# PROVIDED MATERIAL
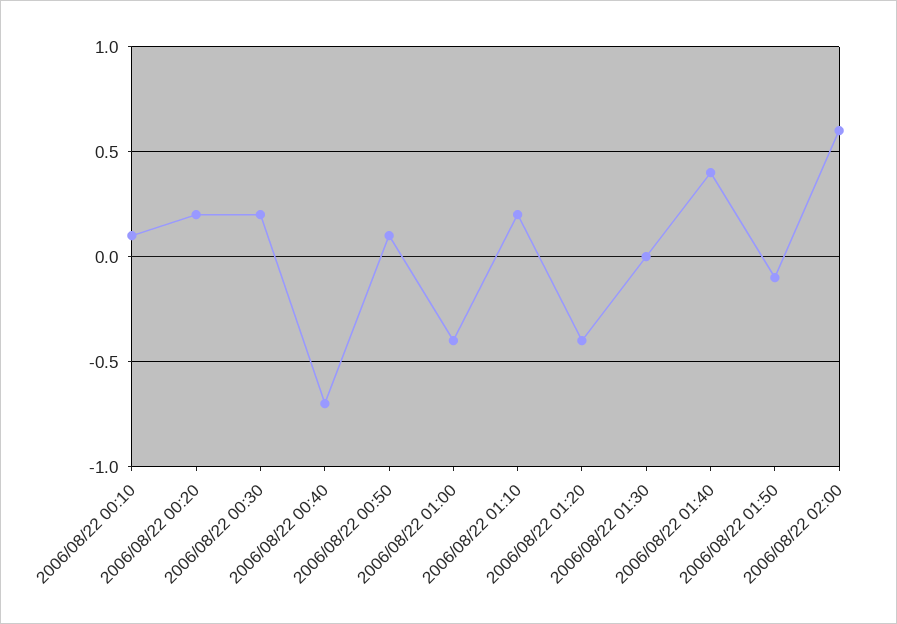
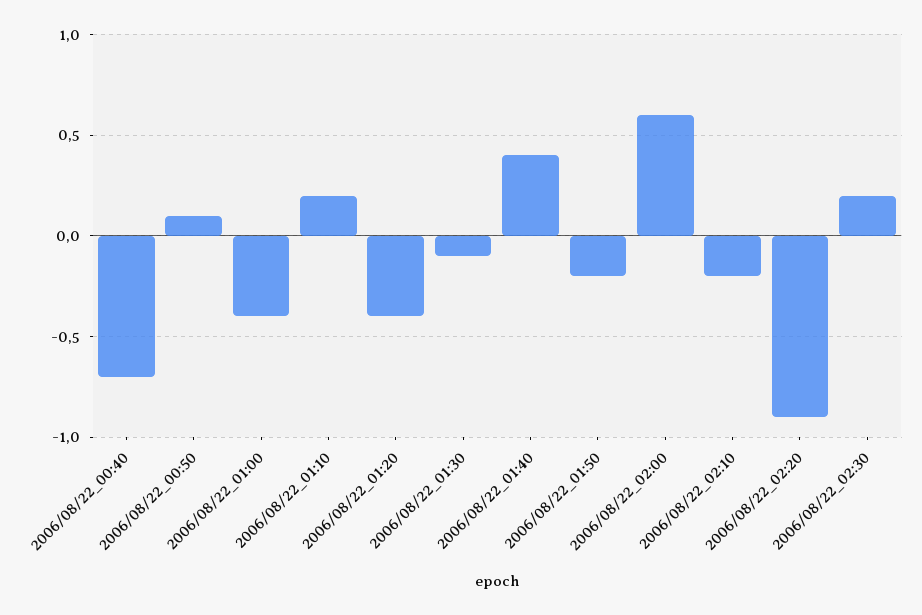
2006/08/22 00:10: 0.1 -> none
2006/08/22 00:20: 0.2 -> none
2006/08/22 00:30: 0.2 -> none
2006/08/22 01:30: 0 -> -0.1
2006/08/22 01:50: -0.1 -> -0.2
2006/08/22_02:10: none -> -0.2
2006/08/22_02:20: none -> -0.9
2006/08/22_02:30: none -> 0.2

==

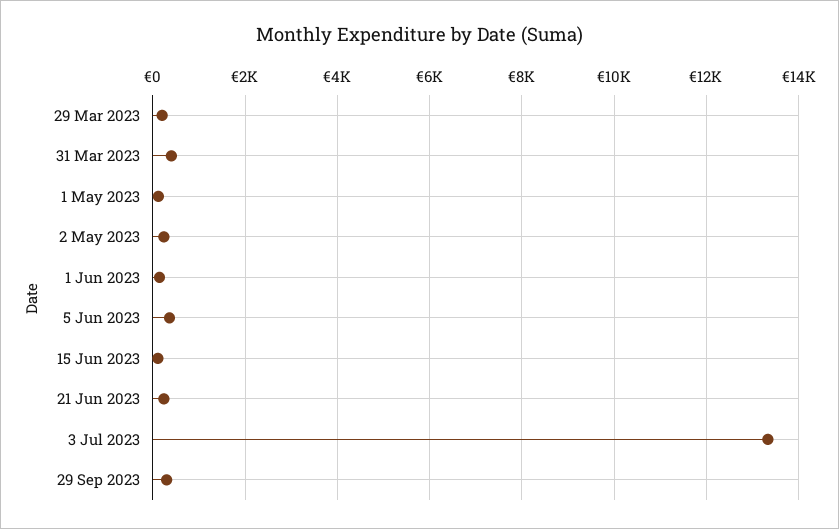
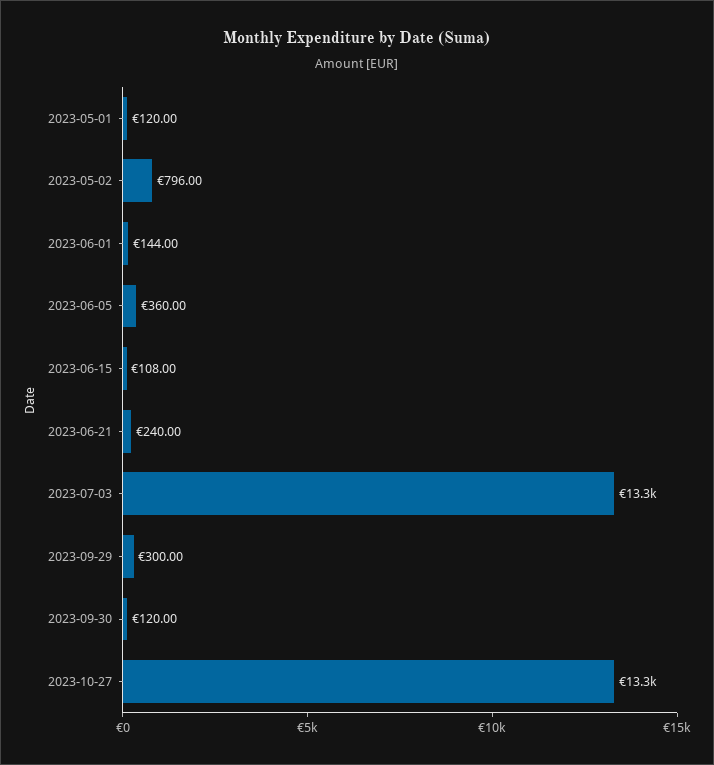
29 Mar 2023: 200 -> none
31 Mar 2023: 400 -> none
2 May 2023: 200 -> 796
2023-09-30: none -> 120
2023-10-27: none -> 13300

---

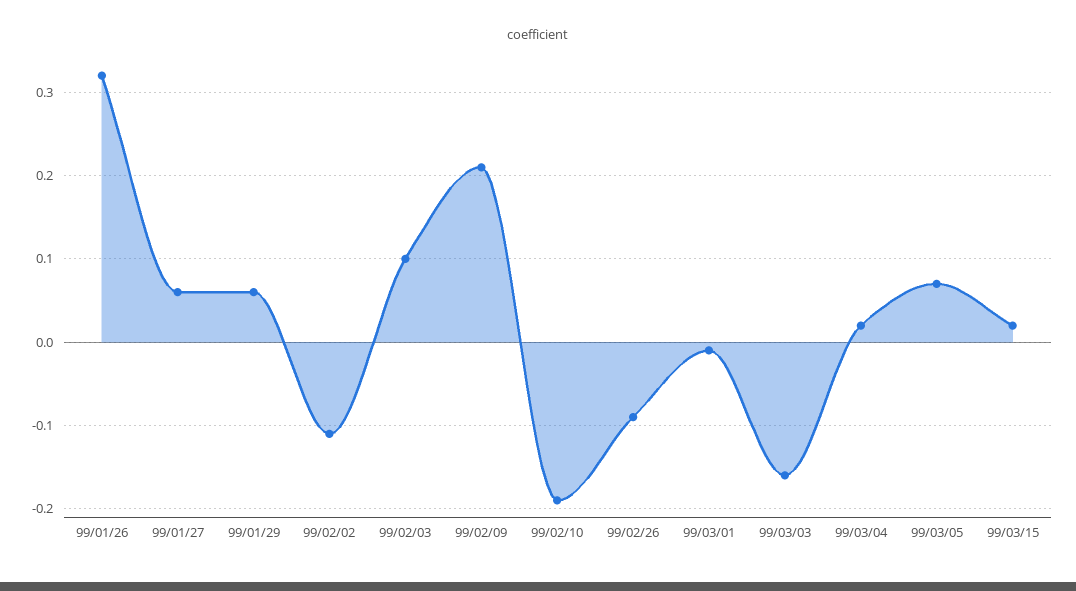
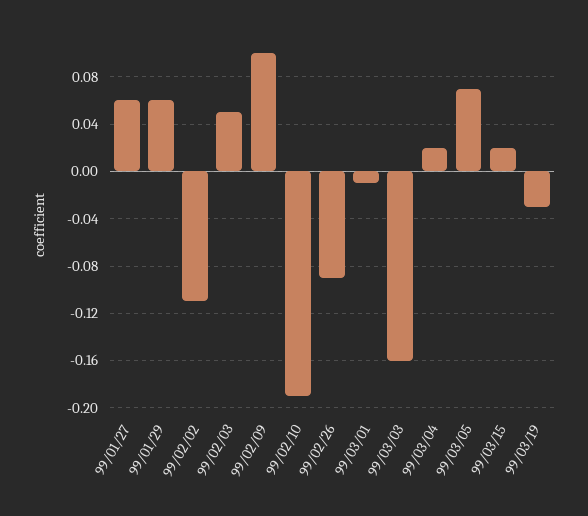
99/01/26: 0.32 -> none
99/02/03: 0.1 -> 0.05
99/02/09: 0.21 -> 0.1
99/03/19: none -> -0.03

# EXERCISE GOAL
Please output exactly the lines between the one holding "2006/08/22 00:10: 0.1 -> none" and the one holding "2006/08/22_02:30: none -> 0.2" in the records above, inclusive, and nothing more.

# ANSWER SECTION
2006/08/22 00:10: 0.1 -> none
2006/08/22 00:20: 0.2 -> none
2006/08/22 00:30: 0.2 -> none
2006/08/22 01:30: 0 -> -0.1
2006/08/22 01:50: -0.1 -> -0.2
2006/08/22_02:10: none -> -0.2
2006/08/22_02:20: none -> -0.9
2006/08/22_02:30: none -> 0.2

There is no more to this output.